▸ Directions for this task
Copy out the entries below exactly as they stand, but only from the line containing "bank account: 3060698467 -> 3060698567" through the line containing "Classic Locket ·".

▸ Information given
# # # #

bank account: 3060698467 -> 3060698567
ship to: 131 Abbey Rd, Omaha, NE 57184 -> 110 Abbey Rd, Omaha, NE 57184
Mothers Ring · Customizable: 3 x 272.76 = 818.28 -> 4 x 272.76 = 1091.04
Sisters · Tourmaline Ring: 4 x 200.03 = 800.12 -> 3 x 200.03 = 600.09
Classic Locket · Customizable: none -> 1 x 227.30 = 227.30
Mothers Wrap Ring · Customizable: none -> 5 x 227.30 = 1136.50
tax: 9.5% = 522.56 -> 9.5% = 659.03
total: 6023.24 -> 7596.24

# # # #

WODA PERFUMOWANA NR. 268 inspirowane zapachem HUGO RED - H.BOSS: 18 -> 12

# # # #

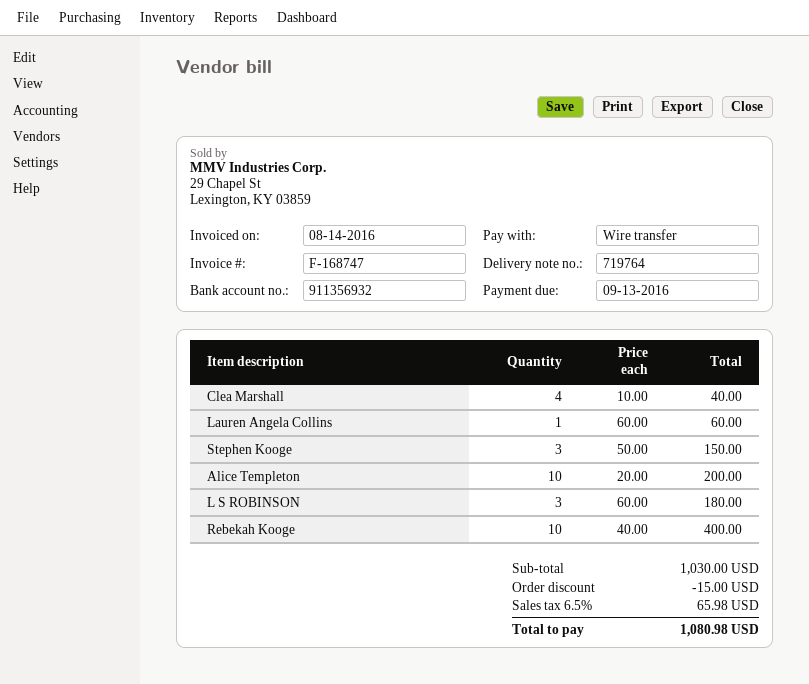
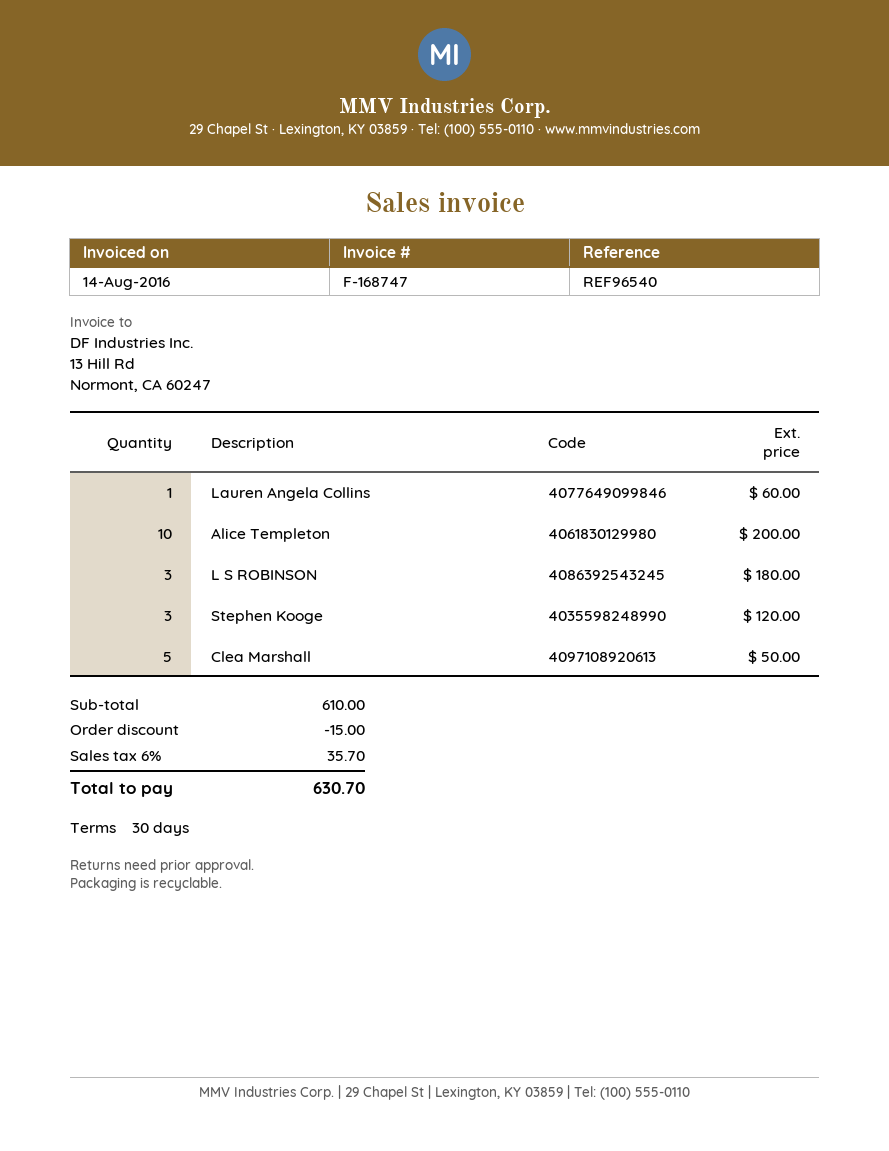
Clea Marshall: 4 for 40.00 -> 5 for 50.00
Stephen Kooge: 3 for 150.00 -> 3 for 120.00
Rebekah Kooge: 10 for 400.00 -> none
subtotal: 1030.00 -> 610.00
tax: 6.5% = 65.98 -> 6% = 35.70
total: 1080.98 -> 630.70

# # # #

▸ Response below
bank account: 3060698467 -> 3060698567
ship to: 131 Abbey Rd, Omaha, NE 57184 -> 110 Abbey Rd, Omaha, NE 57184
Mothers Ring · Customizable: 3 x 272.76 = 818.28 -> 4 x 272.76 = 1091.04
Sisters · Tourmaline Ring: 4 x 200.03 = 800.12 -> 3 x 200.03 = 600.09
Classic Locket · Customizable: none -> 1 x 227.30 = 227.30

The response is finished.